Exercise objective ▸ Omit the pictures, then reproduce every remaining record exactly.

--------------------------------------------------

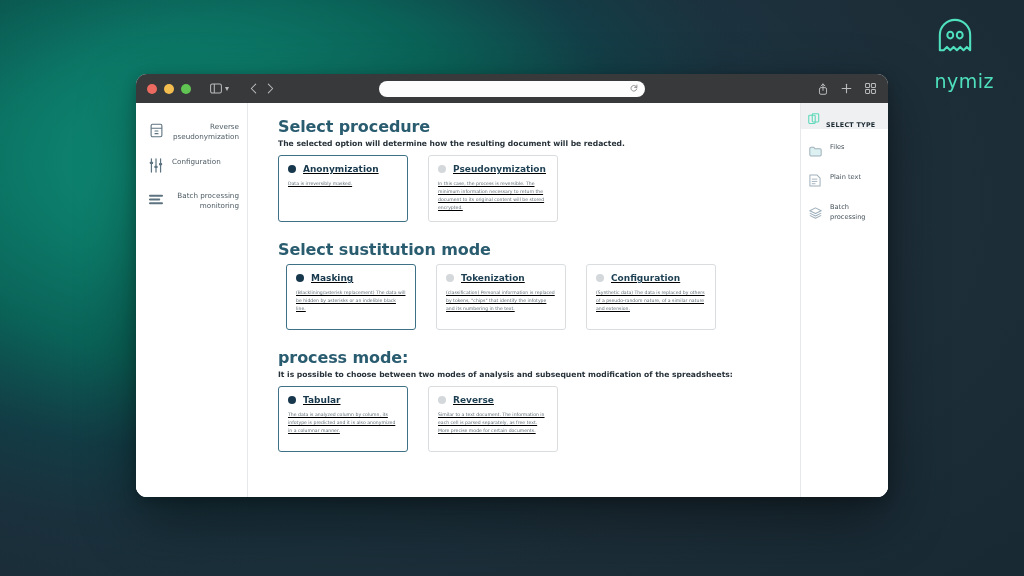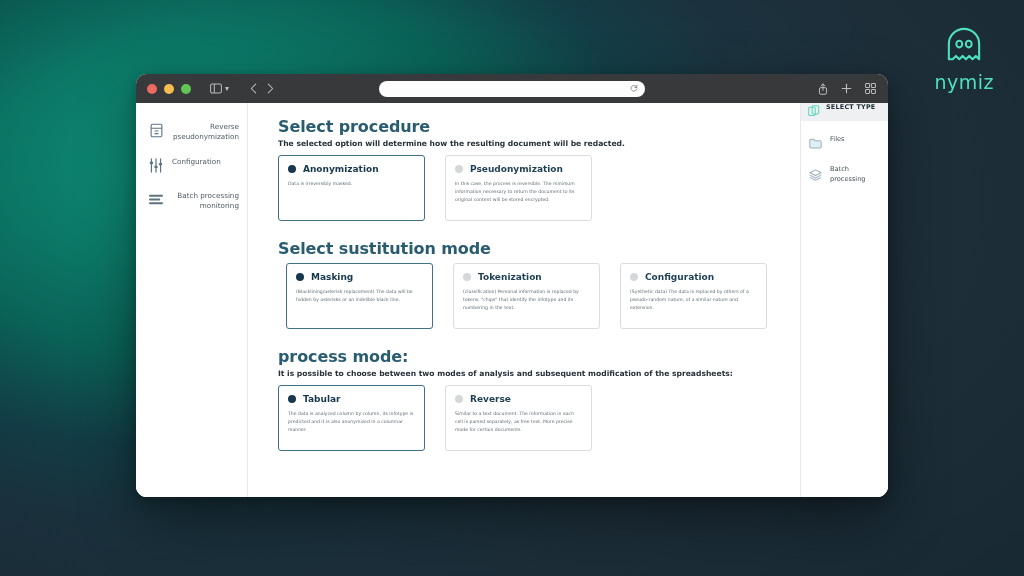--- a/index.html
+++ b/index.html
@@ -21,8 +21,8 @@
 
   
   .brand {
-    position: absolute; right: 30px; top: 27px;
-    display: flex; flex-direction: column; align-items: center; gap: 8px;
+    position: absolute; right: 30px; top: 18px;
+    display: flex; flex-direction: column; align-items: flex-start; gap: 16px;
   }
   .brand-mark { width: 42px; height: 36px; display: block; }
   .brand-name {

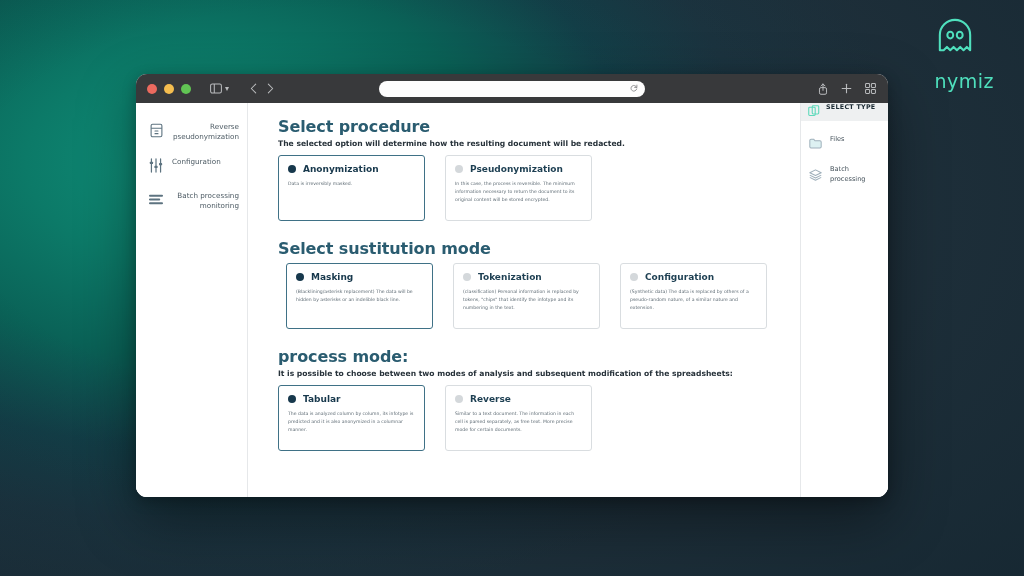--- a/index.html
+++ b/index.html
@@ -129,7 +129,7 @@
     border-left: 1px solid #e6e8ea;
   }
   .rs-header {
-    background: #eef0f1; height: 18px; display: flex; align-items: flex-start;
+    background: #eef0f1; height: 26px; display: flex; align-items: flex-end;
     gap: 6px; padding-left: 7px;
   }
   .rs-header-label {

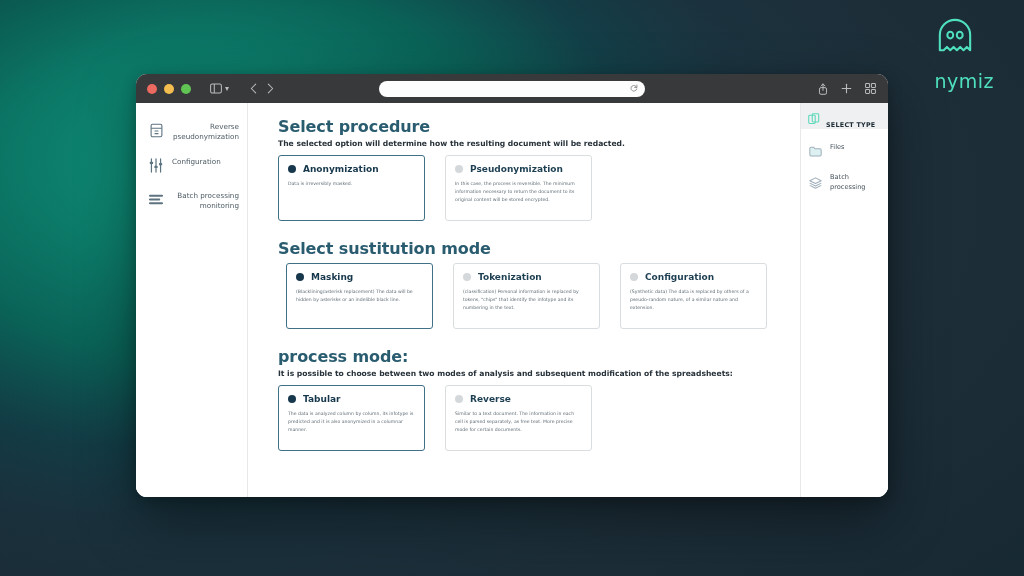--- a/index.html
+++ b/index.html
@@ -105,9 +105,9 @@
 
   .cards { display: flex; gap: 20px; }
   .card {
-    width: 147px; min-height: 66px;
+    width: 130px; min-height: 66px;
     border: 1px solid #d9dde0; border-radius: 3px;
-    background: #fff; padding: 8px 9px 9px 9px; cursor: pointer;
+    background: #fff; padding: 8px 9px 9px 9px; cursor: pointer; text-decoration: underline;
   }
   .card.selected { border: 1.4px solid #3f7186; }
   .card-head { display: flex; align-items: center; gap: 7px; margin-bottom: 6px; }

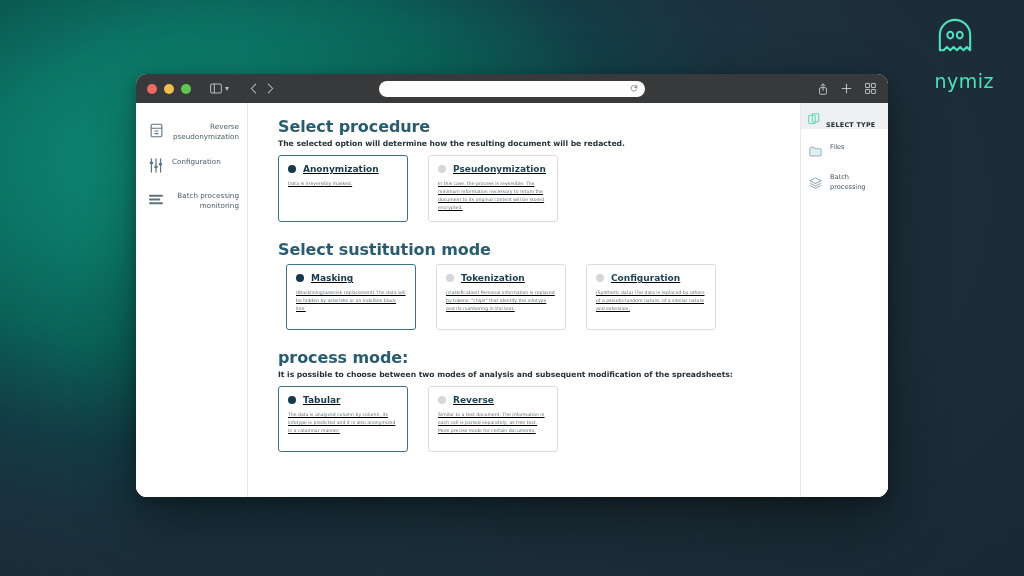--- a/index.html
+++ b/index.html
@@ -366,6 +366,17 @@
           <span class="rs-label">Files</span>
         </div>
 
+        <div class="rs-item">
+          <span class="rs-icon">
+            <svg width="12" height="13" viewBox="0 0 13 14">
+              <path d="M1 1 H8.5 L12 4.5 V13 H1 Z" fill="none" stroke="currentColor" stroke-width="1.1" stroke-linejoin="round"></path>
+              <line x1="3" y1="5.5" x2="9" y2="5.5" stroke="currentColor" stroke-width="1"></line>
+              <line x1="3" y1="8" x2="9" y2="8" stroke="currentColor" stroke-width="1"></line>
+              <line x1="3" y1="10.5" x2="7" y2="10.5" stroke="currentColor" stroke-width="1"></line>
+            </svg>
+          </span>
+          <span class="rs-label">Plain text</span>
+        </div>
 
 
         <div class="rs-item">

--------------------------------------------------

Result ▸
--- a/index.html
+++ b/index.html
@@ -21,8 +21,8 @@
 
   
   .brand {
-    position: absolute; right: 30px; top: 27px;
-    display: flex; flex-direction: column; align-items: center; gap: 8px;
+    position: absolute; right: 30px; top: 18px;
+    display: flex; flex-direction: column; align-items: flex-start; gap: 16px;
   }
   .brand-mark { width: 42px; height: 36px; display: block; }
   .brand-name {

--- a/index.html
+++ b/index.html
@@ -129,7 +129,7 @@
     border-left: 1px solid #e6e8ea;
   }
   .rs-header {
-    background: #eef0f1; height: 18px; display: flex; align-items: flex-start;
+    background: #eef0f1; height: 26px; display: flex; align-items: flex-end;
     gap: 6px; padding-left: 7px;
   }
   .rs-header-label {

--- a/index.html
+++ b/index.html
@@ -105,9 +105,9 @@
 
   .cards { display: flex; gap: 20px; }
   .card {
-    width: 147px; min-height: 66px;
+    width: 130px; min-height: 66px;
     border: 1px solid #d9dde0; border-radius: 3px;
-    background: #fff; padding: 8px 9px 9px 9px; cursor: pointer;
+    background: #fff; padding: 8px 9px 9px 9px; cursor: pointer; text-decoration: underline;
   }
   .card.selected { border: 1.4px solid #3f7186; }
   .card-head { display: flex; align-items: center; gap: 7px; margin-bottom: 6px; }

--- a/index.html
+++ b/index.html
@@ -366,6 +366,17 @@
           <span class="rs-label">Files</span>
         </div>
 
+        <div class="rs-item">
+          <span class="rs-icon">
+            <svg width="12" height="13" viewBox="0 0 13 14">
+              <path d="M1 1 H8.5 L12 4.5 V13 H1 Z" fill="none" stroke="currentColor" stroke-width="1.1" stroke-linejoin="round"></path>
+              <line x1="3" y1="5.5" x2="9" y2="5.5" stroke="currentColor" stroke-width="1"></line>
+              <line x1="3" y1="8" x2="9" y2="8" stroke="currentColor" stroke-width="1"></line>
+              <line x1="3" y1="10.5" x2="7" y2="10.5" stroke="currentColor" stroke-width="1"></line>
+            </svg>
+          </span>
+          <span class="rs-label">Plain text</span>
+        </div>
 
 
         <div class="rs-item">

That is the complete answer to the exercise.